Every pundit, regardless of their qualifications, has an opinion on who is responsible for the worldwide financial meltdown of 2008 and how to fix the problem. The majority of these fixes involve two elements–more government regulation and the early detection and prevention of “systemic risk”. Each of these assume that there exists a mechanism by which systemic risk can be evaluated by public agencies and that systemic imbalances and overloads can be detected in advance. This is a dream world.
In the recent review of the book The Big Short by Michael Lewis, Brian Carney writes: “Under proposals currently moving through Congress, our financial regulators are supposed to sit down together to identify and head off asset bubbles before they pose a risk to the system. But a bubble becomes a systemic risk only because it is not recognized as such……..it is the rare few who grasp what is truly happening when it is still possible to do something about it…..”
This is the problem with economics as science, of which I have been skeptical since my first encounter with college freshman economics almost fifty years ago. It’s about time we came full circle to this realization that was obvious to the “economists” of the 18th century.
Adam Smith told us that his economic theories were not science, but moral philosophy, and his foundational writing was manifest in The Theory of Moral Sentiments at least as much as in The Wealth of Nations.
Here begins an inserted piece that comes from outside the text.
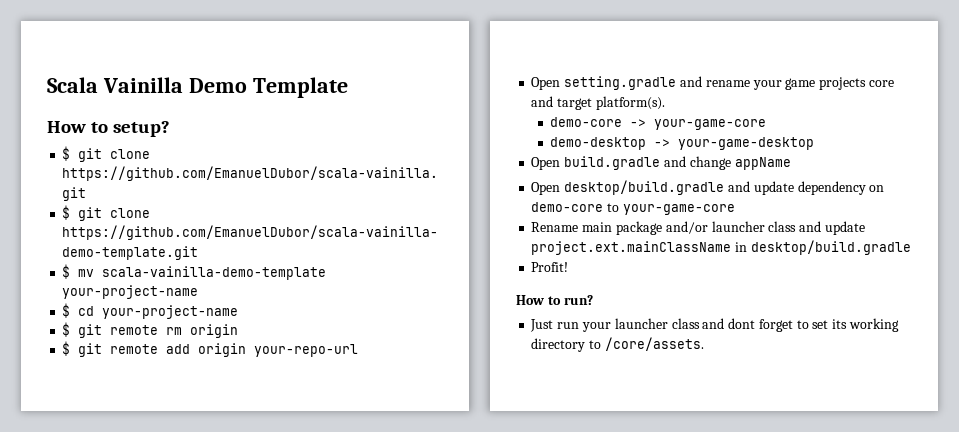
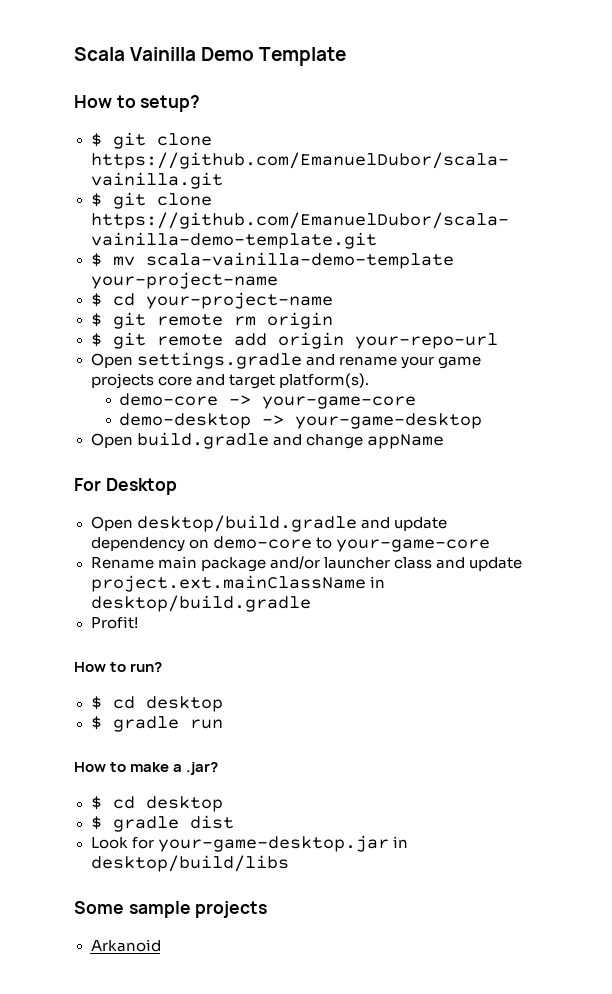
[564,76,677,90] setting.gradle -> [136,352,302,369] settings.gradle
(791, 163) none -> [74,478,177,495] // For Desktop
[530,318,899,332] [531,337,704,352] Just run your launcher class and dont forget to set its working directory to /core/assets. -> [90,696,223,712] [90,716,223,732] [74,762,219,775] [90,796,223,812] [90,815,234,832] [90,835,408,852] [90,855,289,872] [74,901,268,918] [90,939,161,952] $ cd desktop // $ gradle run // How to make a .jar? // $ cd desktop // $ gradle dist // Look for your-game-desktop.jar in desktop/build/libs // Some sample projects // Arkanoid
Likewise other foundational economic theorists such as Friedrich von Hayek. Even John Maynard Keynes recognized the moral implications of economic theory. It was the progressives who were convinced that the laws of science could be easily applied to the social issues, beginning with Herbert Croly, John Dewey, Woodrow Wilson, et al, and extending to the 1960’s intellectuals who espoused such notions as “if we can go to the moon, we can cure poverty”.
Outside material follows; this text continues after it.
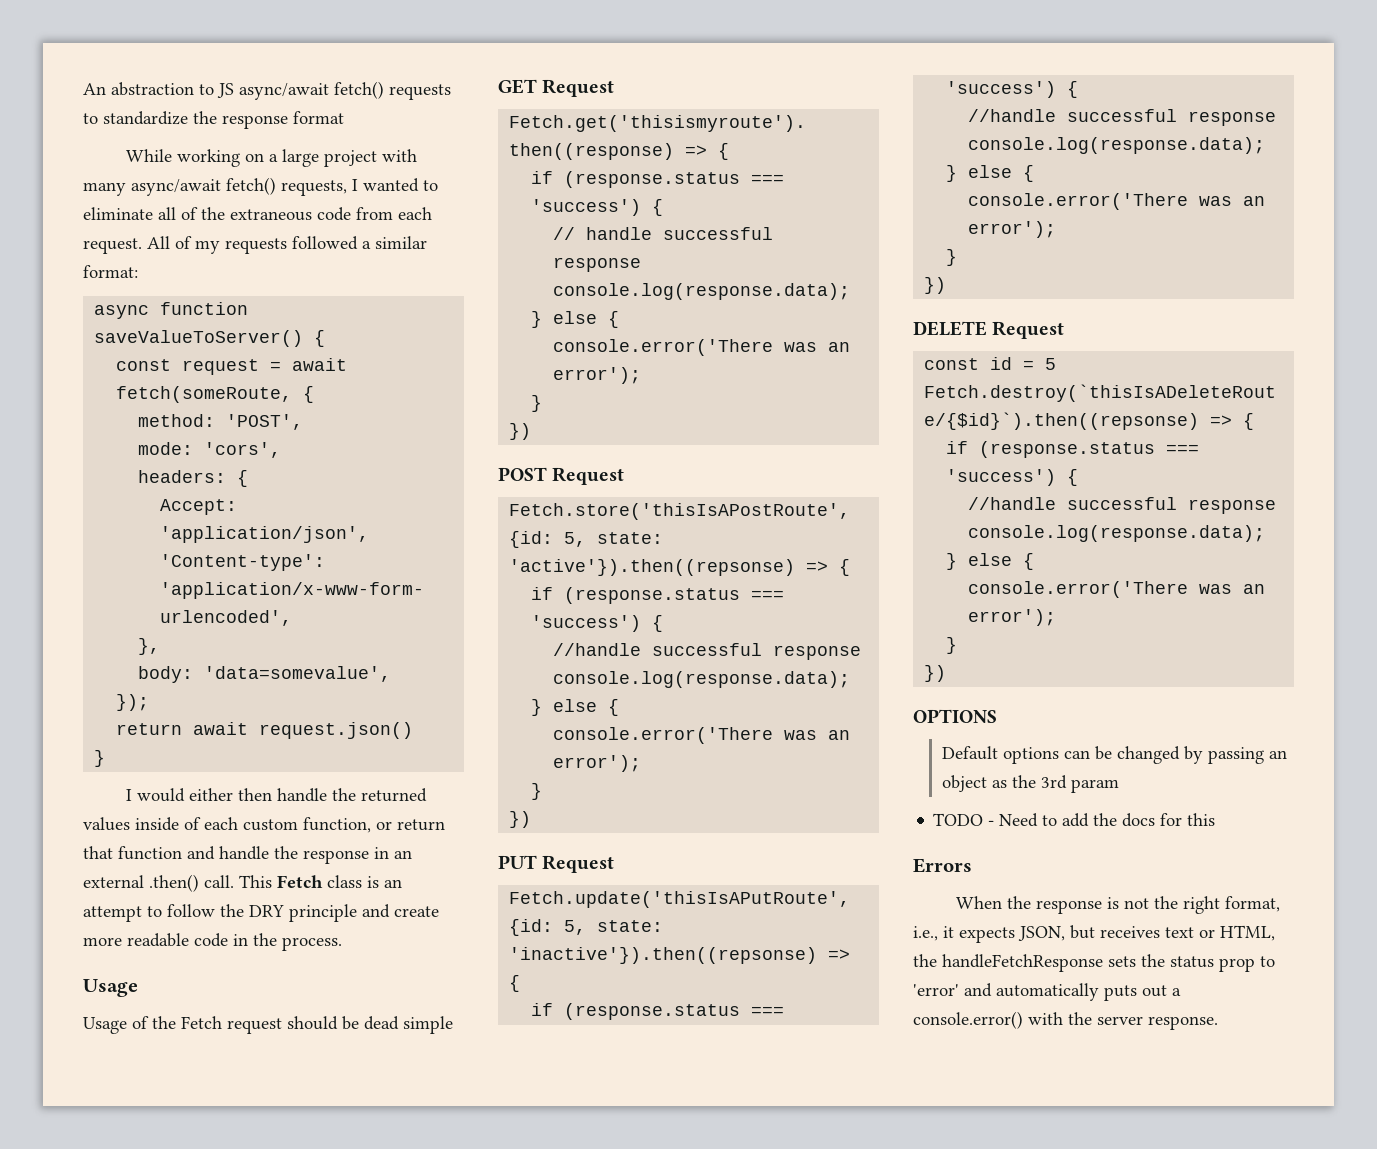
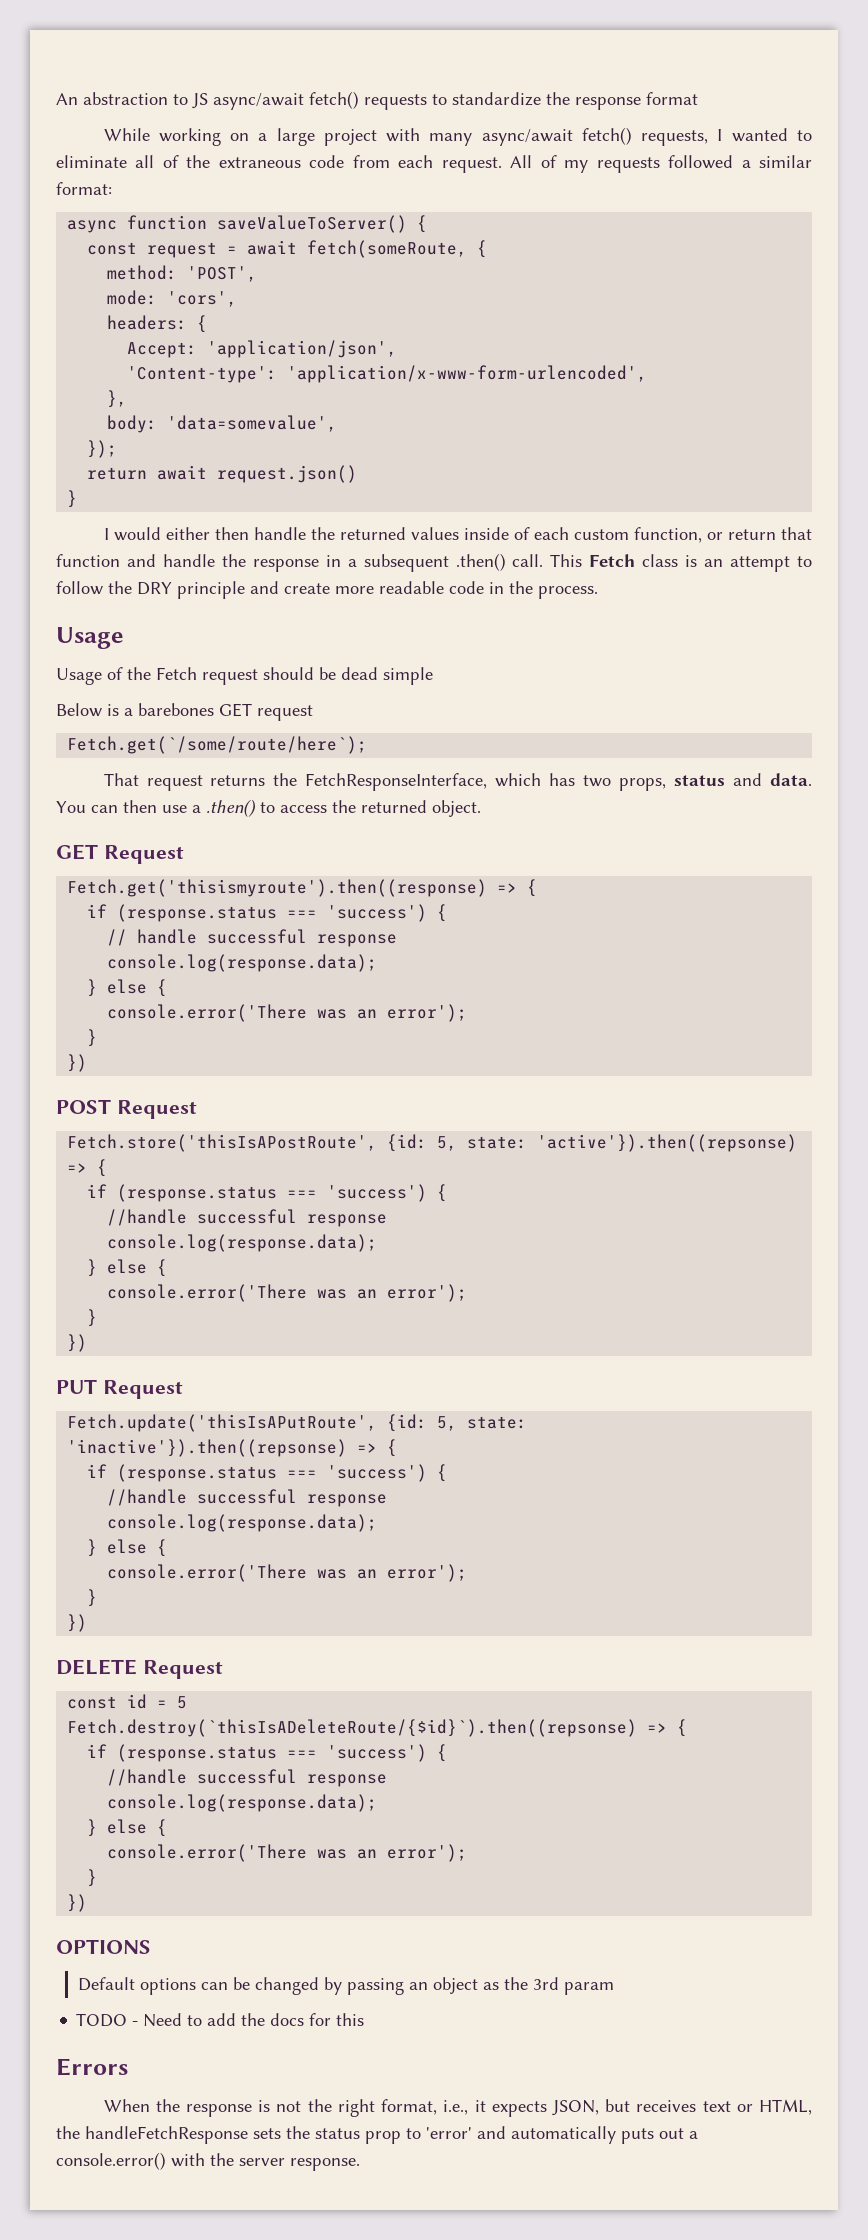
[394,850,412,859] [83,875,144,888] an external -> [347,554,449,572] a subsequent
(453, 1025) none -> [56,703,313,721] [67,736,368,754] [103,773,812,791] [56,799,481,817] // Below is a barebones GET request // Fetch.get(`/some/route/here`); // That request returns the FetchResponseInterface, which has two props, status and data. You can then use a .then() to access the returned object.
The same mentality applies to the static scoring of tax rate cuts and the related resistance to the human behavioral factors embedded in the more accurate dynamic scoring of incentives to investment and growth that result from these cuts. When will we get an apology from the crowd that was so convinced of economic rationality that it could build sophisticated behavioral models with total disregard of the dynamics of human nature? The short answer is never and, in fact, what we’ll get is more of the same.